Der Bürgermeister berichtet, dass im Areal der Doppelkreuzscheune durch die Bebauung in den kommenden Jahren zwei Sackgassen geschaffen werden. Der Gemeinderat beschließt die Vergabe der Straßenbezeichnungen „Doppelkreuzscheune“ für die Wohnungen in der Scheune, für die Sackgasse von der Fabriksgasse kommend den Namen „Holunderweg“ und für die Sackgasse von der Raiffeisenstraße kommend „Getreideweg“.
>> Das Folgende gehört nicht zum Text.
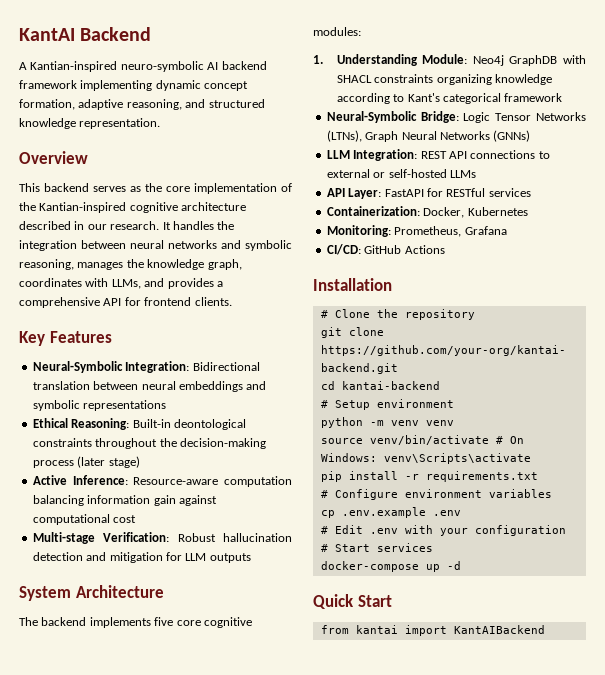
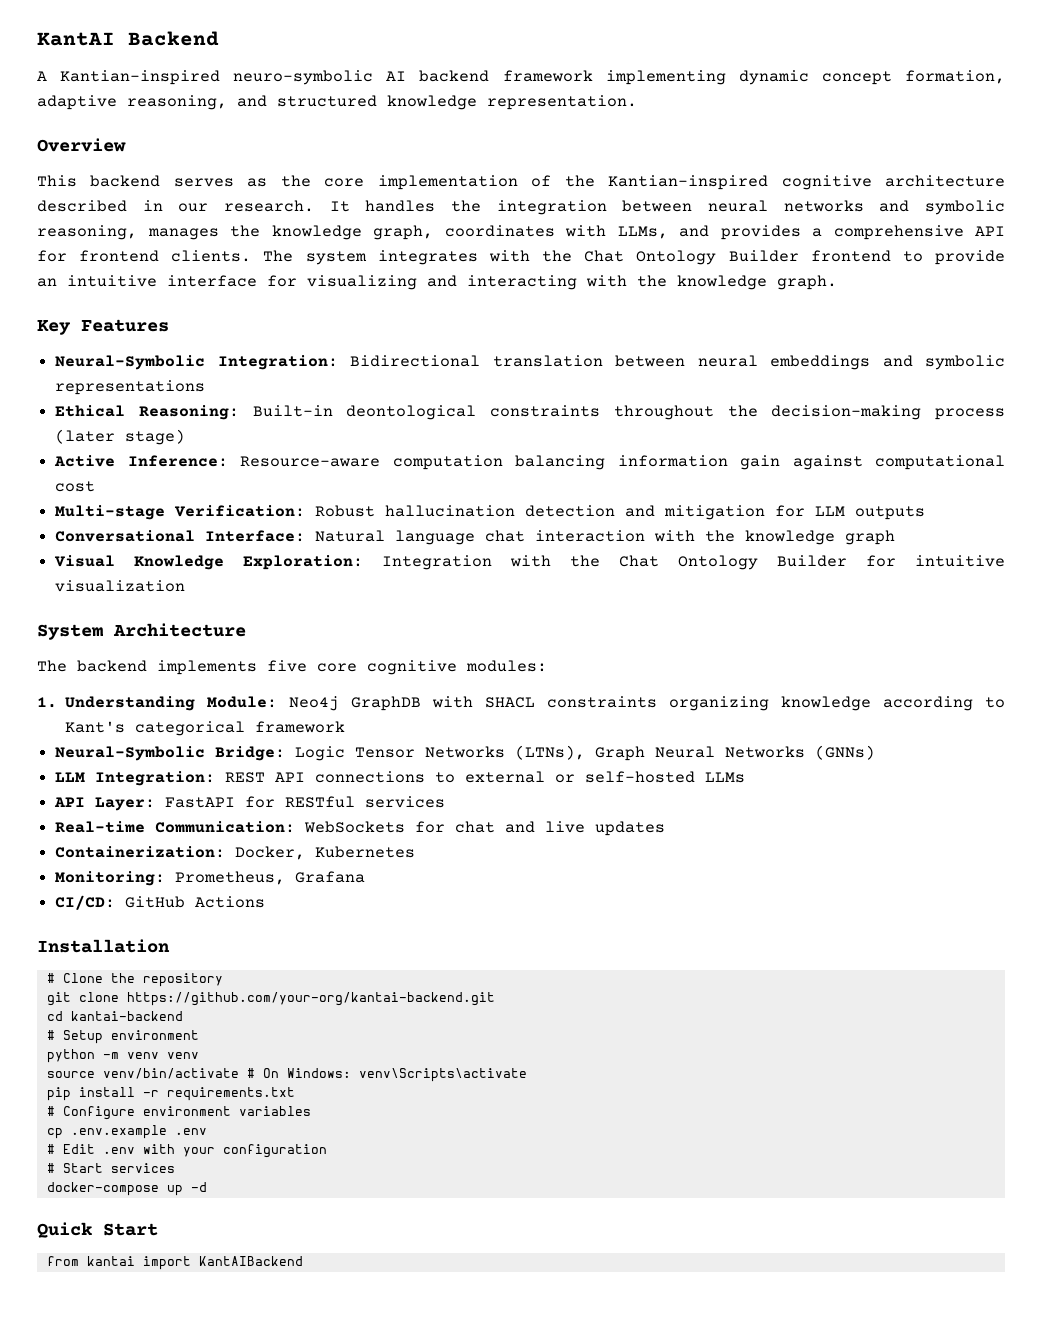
+ The system integrates with the Chat Ontology Builder frontend to provide an intuitive interface for visualizing and interacting with the knowledge graph.
+ Conversational Interface: Natural language chat interaction with the knowledge graph
+ Visual Knowledge Exploration: Integration with the Chat Ontology Builder for intuitive visualization
+ Real-time Communication: WebSockets for chat and live updates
25. Dienstbarkeitsvertrag mit der Netz Burgenland GmbH – Beschlussfassung

Der Gemeinderat beschließt den Dienstbarkeitsvertrag mit der Netz Burgenland GmbH betreffend das Grundstück Nr. 6056, EZ 4, KG Hornstein aufgrund der darin verlaufenden Erdgashochdruckleitung.

 

26. E-Ladestation Förderungsvertrag Kommunalkredit – Beschlussfassung 

Der Gemeinderat beschließ den vorliegenden Fördervertrag für die E-Ladestation bei der Reitschule. Die Fördersumme beträgt € 2000.

 

27. Abtretungsvertrag - Öffentliches Gut – Beschlussfassung

Der Gemeinderat beschließt den vorliegenden Abtretungsvertrag für eine Teilfläche ins öffentliche Gut beim Grundstück Nr. 632, EZ 4, KG Hornstein.

 

28. Bericht des Bürgermeisters

Der Vorsitzende berichtet, dass seit Beginn der Teststraße am 13. Feber über 2.200 Antigen-Tests durchgeführt wurden. Aufgrund der weiterhin großen Nachfrage, wird die Teststraße auf jeden Fall über den gesamten April verlängert. Die Testkapazität pro Tag liegt mittlerweile bei rund 120 Tests.

 

29. Sprengelfremder Schulbesuch – Beschlussfassung (unter Ausschluss der Öffentlichkeit)

30. Firmenförderung (unter Ausschluss der Öffentlichkeit)

31. Personalangelegenheiten – Beschlussfassung (unter Ausschluss der Öffentlichkeit)

Gemäß § 44 Bgld. GemO ist die Öffentlichkeit dann auszuschließen, wenn beispielsweise Daten der Parteien zur Sprache kommen können, die der Amtsverschwiegenheit bzw. dem Datenschutz unterliegen.

 

32. Allfälliges

Der Bürgermeister teilt den Termin der nächsten Sitzung, wie folgt mit:

  •  GRS 17.05.2021

Nachdem kein weiterer Tagesordnungspunkt zur Behandlung steht und niemand mehr das Wort wünscht, wird die Sitzung vom Bürgermeister um 21:02 Uhr für beendet erklärt und geschlossen.